The dtype Attribute:
The dtype attribute in NumPy arrays tells us the type of elements stored in the array. For example:
import numpy as np
array = np.array([1.32, 5.78, 175.55])
print(array.dtype) # Output: dtype('float64')
Default Data Types:
When creating arrays without specifying the data type, NumPy assigns a default data type based on the input values.
int_array = np.array([[1, 2, 3], [4, 5, 6]])
print(int_array.dtype) # Output: dtype('int64')
String Data Type:
NumPy can also handle string data, with a default type of Unicode strings.
string_array = np.array(["Introduction", "to", "NumPy"])
print(string_array.dtype) # Output: dtype('<U12')
Specifying dtype as an Argument:
You can explicitly specify the data type of a NumPy array using the dtype argument.
float32_array = np.array([1.32, 5.78, 175.55], dtype=np.float32)
print(float32_array.dtype) # Output: dtype('float32')
Type Conversion:
NumPy allows for easy conversion between data types using astype. For example, converting a boolean array to integers:
boolean_array = np.array([[True, False], [False, False]], dtype=np.bool_)
converted_array = boolean_array.astype(np.int32)
print(converted_array)
# Output:
# [[1 0]
# [0 0]]
Type Coercion:
When creating an array with mixed data types, NumPy coerces the elements to a common type that can represent all values.
coerced_array = np.array([True, "Boop", 42, 42.42])
print(coerced_array)
# Output: array(['True', 'Boop', '42', '42.42'], dtype='<U5')
Axis Order in Arrays
Understanding the axis order in NumPy arrays is essential for performing operations across different dimensions.
- 0-axis (rows): The first axis of an array (axis 0) typically represents the rows in a 2D array or the first dimension in higher-dimensional arrays. It runs vertically downwards along the rows.
- 1-axis (columns): The second axis (axis 1) represents the columns in a 2D array or the second dimension in higher-dimensional arrays.
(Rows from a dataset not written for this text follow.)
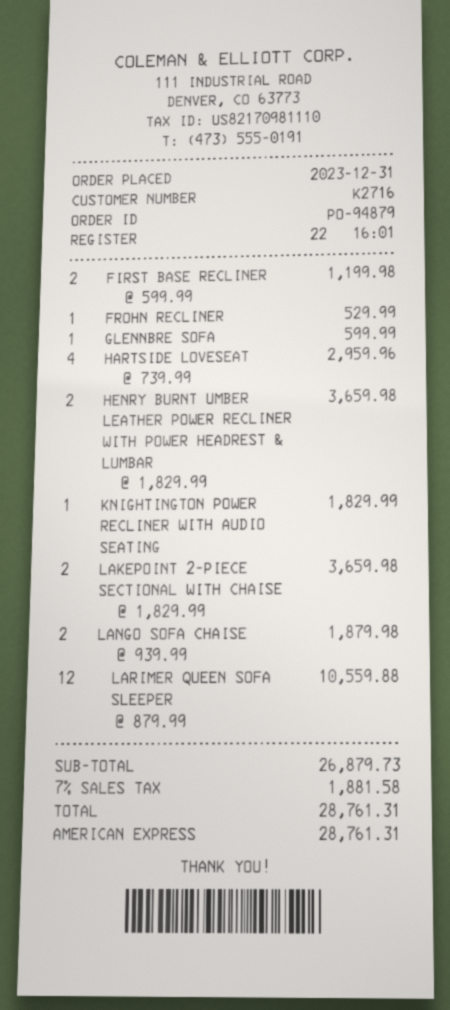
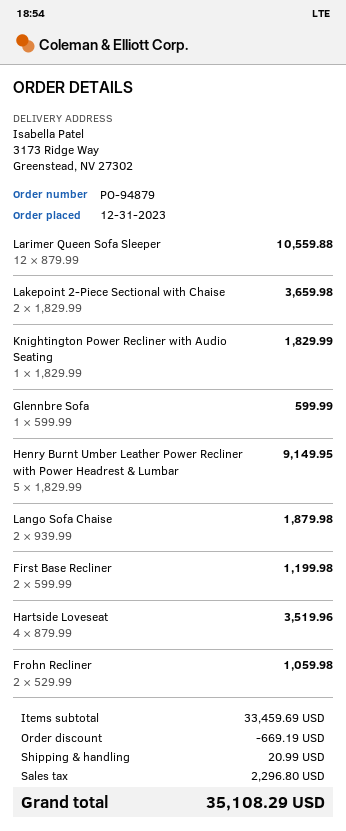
FROHN RECLINER: 1 x 529.99 = 529.99 -> 2 x 529.99 = 1059.98
HARTSIDE LOVESEAT: 4 x 739.99 = 2959.96 -> 4 x 879.99 = 3519.96
HENRY BURNT UMBER LEATHER POWER RECLINER WITH POWER HEADREST & LUMBAR: 2 x 1829.99 = 3659.98 -> 5 x 1829.99 = 9149.95
subtotal: 26879.73 -> 33459.69
discount: none -> 669.19
shipping: none -> 20.99
tax: 1881.58 -> 2296.80
total: 28761.31 -> 35108.29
It runs horizontally across the columns.
Selecting and Updating Data in Arrays
Indexing and Slicing of Arrays:
Indexing with One-Dimensional Arrays:
Suppose we have a one-dimensional NumPy array:
import numpy as np
arr = np.arange(10)
You can access a single element at a specific position and update it's value, just like you do with Python lists:
# Access Value
element = arr[5]
print(element) # Output: 5
# Update Value
arr[5] = 55
element = arr[5]
print(element) # Output: 55
Slicing One-Dimensional Arrays:
Slicing allows you to select a range of elements from an array:
# Get a slice of numbers from position 2 to 5
slice_of_numbers = arr[2:6]
print(slice_of_numbers) # Output: [2, 3, 4, 55]
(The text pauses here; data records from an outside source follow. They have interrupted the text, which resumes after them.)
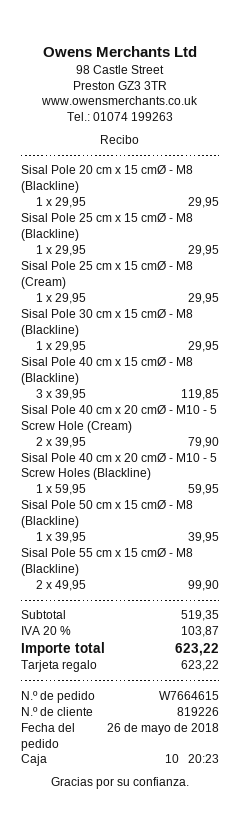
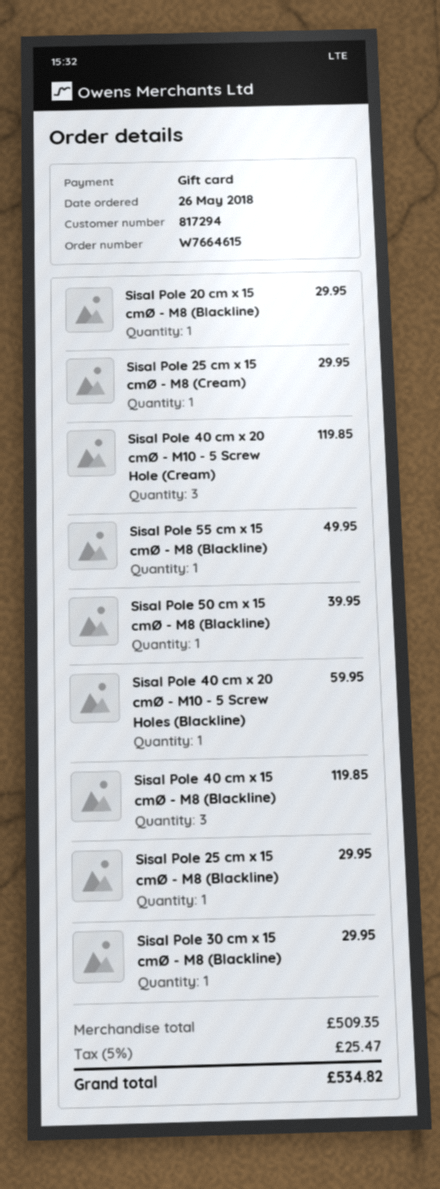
customer number: 819226 -> 817294
Sisal Pole 40 cm x 20 cmØ - M10 - 5 Screw Hole (Cream): 2 for 79.90 -> 3 for 119.85
Sisal Pole 55 cm x 15 cmØ - M8 (Blackline): 2 for 99.90 -> 1 for 49.95
subtotal: 519.35 -> 509.35
tax: 20% = 103.87 -> 5% = 25.47
total: 623.22 -> 534.82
You can even change the slice to a single value:
arr[2:6] = 99
print(arr)
# Output: [ 0 1 99 99 99 99 6 7 8 9]
Important Thing to Remember:
When you create a slice from an array, it doesn't copy the data. Any changes to the slice affect the original array.
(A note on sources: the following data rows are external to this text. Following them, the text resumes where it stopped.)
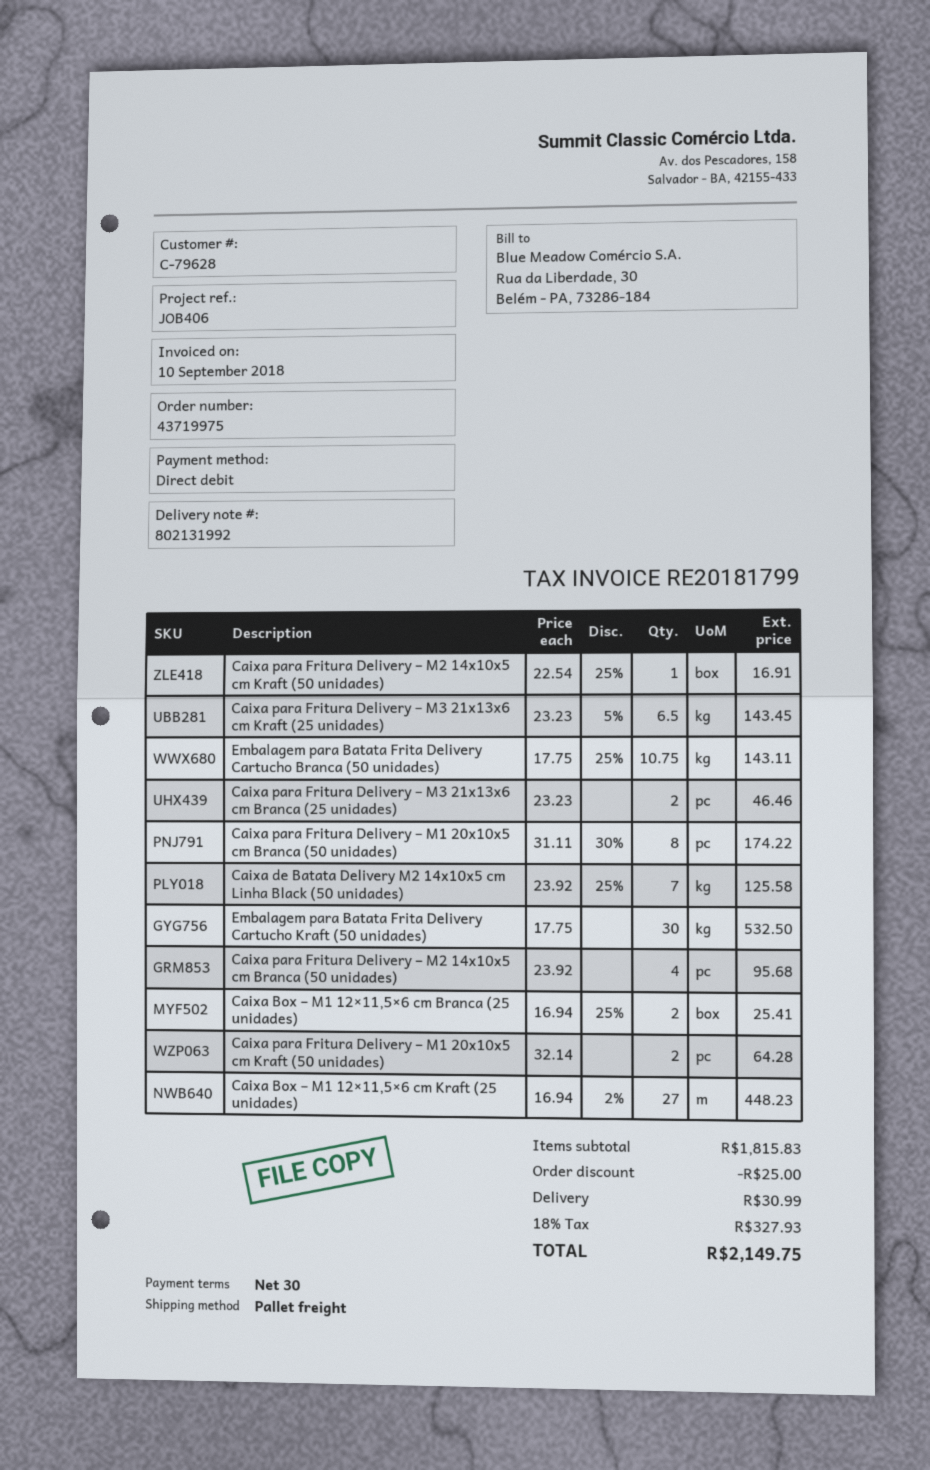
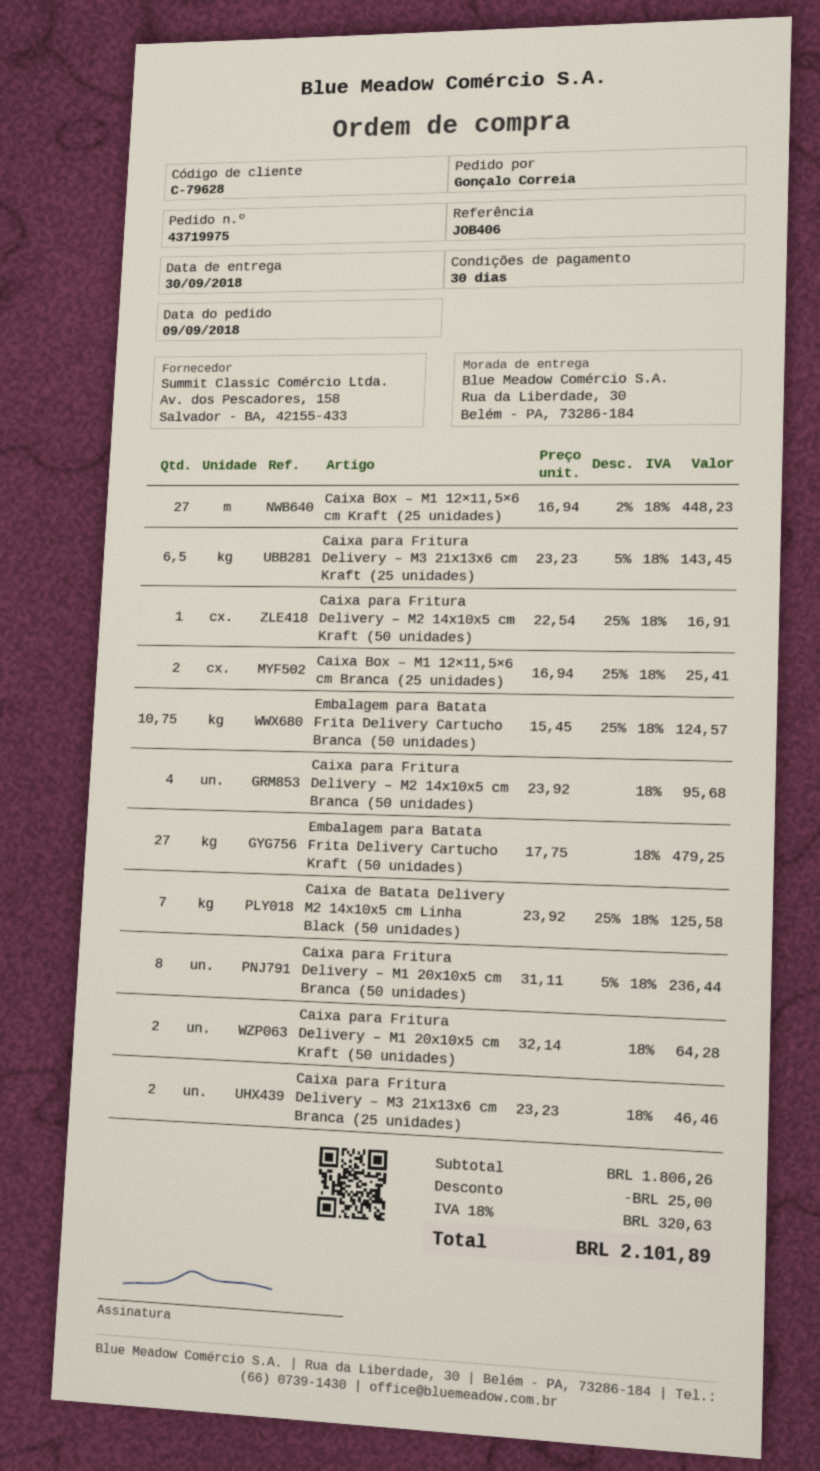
Embalagem para Batata Frita Delivery Cartucho Branca (50 unidades): 10.75 x 17.75 - 25% = 143.11 -> 10.75 x 15.45 - 25% = 124.57
Caixa para Fritura Delivery – M1 20x10x5 cm Branca (50 unidades): 8 x 31.11 - 30% = 174.22 -> 8 x 31.11 - 5% = 236.44
Embalagem para Batata Frita Delivery Cartucho Kraft (50 unidades): 30 x 17.75 = 532.50 -> 27 x 17.75 = 479.25
subtotal: 1815.83 -> 1806.26
shipping: 30.99 -> none
tax: 18% = 327.93 -> 18% = 320.63
total: 2149.75 -> 2101.89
Indexing with Multi-Dimensional Arrays:
Now, let's consider a two-dimensional NumPy array:
arr2d = np.array([[1, 2, 3], [4, 5, 6], [7, 8, 9]])
You can access individual elements using their row and column positions:
element = arr2d[1, 2]
# OR
element = arr2d[1][2]
print(element) # Output: 6 (Row 1, Column 2)
# Indexing rows in 2D
element = arr2d[0]
print(element) # Output: [1, 2, 3]
# Indexing columns in 2D
element = arr2d[:, 1]
print(element) # Output: [2, 5, 8]
Slicing Multi-Dimensional Arrays:
Slicing in multi-dimensional arrays allows you to select portions of the data:
# Get the first two rows and all columns starting from the second column
slice_of_data = arr2d[:2, 1:]
print(slice_of_data)
# Output:
# [[2 3]
# [5 6]]
Keep in Mind:
Slicing provides a view of the original data. Changes to the slice affect the original array.
Sorting Arrays:
NumPy provides the sort() method to sort elements in an array. You can sort arrays along specified axes or globally, and you can choose to sort in ascending or descending order.
Here's how you can sort a 1D array in ascending order:
import numpy as np
# Create a 1D array
arr = np.array([4, 2, 8, 1, 6])
# Sort the array in ascending order
sorted_arr = np.sort(arr)
print(sorted_arr) # Output: [1 2 4 6 8]
To sort the array in descending order, you can use the [::-1]
slicing notation:
# Sort the array in descending order
sorted_arr_desc = np.sort(arr)[::-1]
print(sorted_arr_desc) # Output: [8 6 4 2 1]
For 2D arrays, you can specify the axis along which you want to perform the sorting:
# Create a 2D array
arr2d = np.array([[4, 2, 8], [1, 6, 3]])
# Sort the rows along axis 1 (columns) in ascending order
sorted_arr2d = np.sort(arr2d, axis=1)
print(sorted_arr2d)
# Output:
# [[2 4 8]
# [1 3 6]]
Reversing Arrays:
You can reverse the order of elements in an array using slicing. Here's how you can reverse a 1D array:
import numpy as np
# Create a 1D array
arr = np.array([1, 2, 3, 4, 5])
# Reverse the array
reversed_arr = arr[::-1]
print(reversed_arr) # Output: [5 4 3 2 1]
Filtering Data:
Conditional Elements Selection:
In NumPy, you can perform element selection based on conditions. This allows you to select elements from an array that satisfy specific conditions. Here's how to do it:
import numpy as np
# Create a sample NumPy array
arr = np.array([1, 2, 3, 4, 5, 6, 7, 8, 9, 10])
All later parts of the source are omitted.